* WHAT YOU WILL DO *
Lines before the one containing "discount: none -> 5% = 102.99" in the records below are to be left out; that line and all after it, through the end, are to be retyped exactly.

** Opening SUPPLIED MATERIAL block **

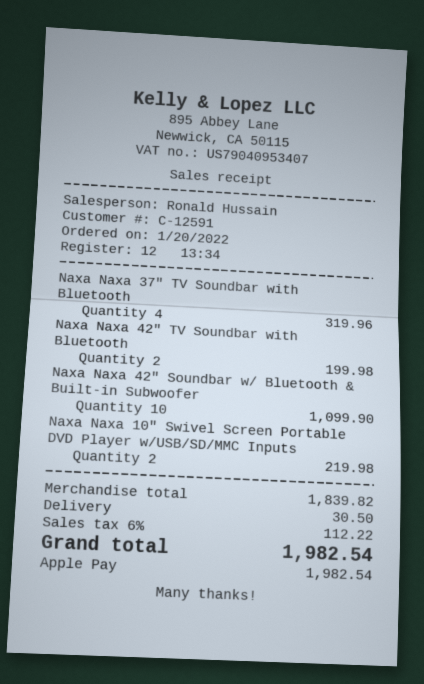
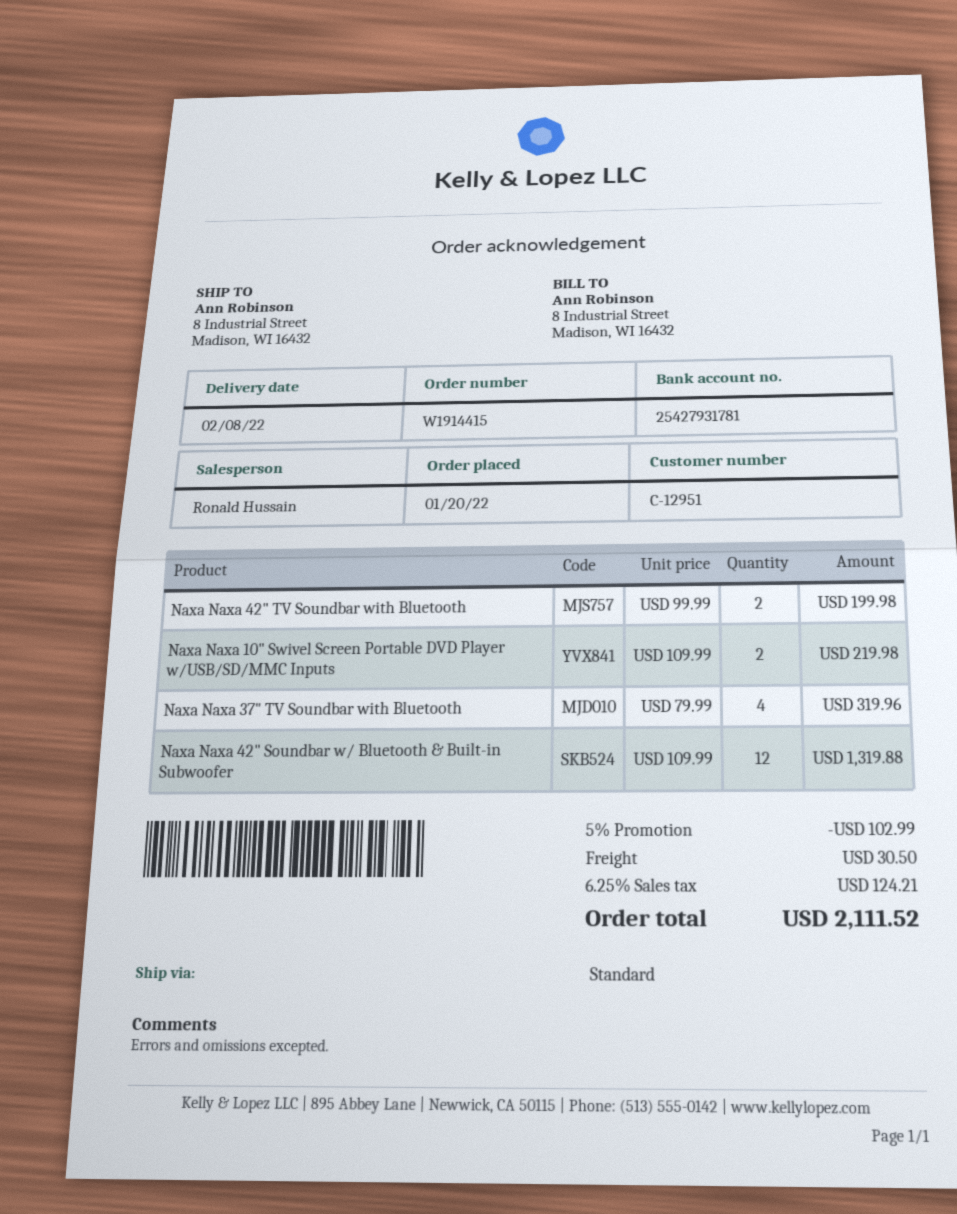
customer number: C-12591 -> C-12951
Naxa Naxa 42" Soundbar w/ Bluetooth & Built-in Subwoofer: 10 for 1099.90 -> 12 for 1319.88
discount: none -> 5% = 102.99
tax: 6% = 112.22 -> 6.25% = 124.21
total: 1982.54 -> 2111.52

** Closing SUPPLIED MATERIAL block **

* RESULT *
discount: none -> 5% = 102.99
tax: 6% = 112.22 -> 6.25% = 124.21
total: 1982.54 -> 2111.52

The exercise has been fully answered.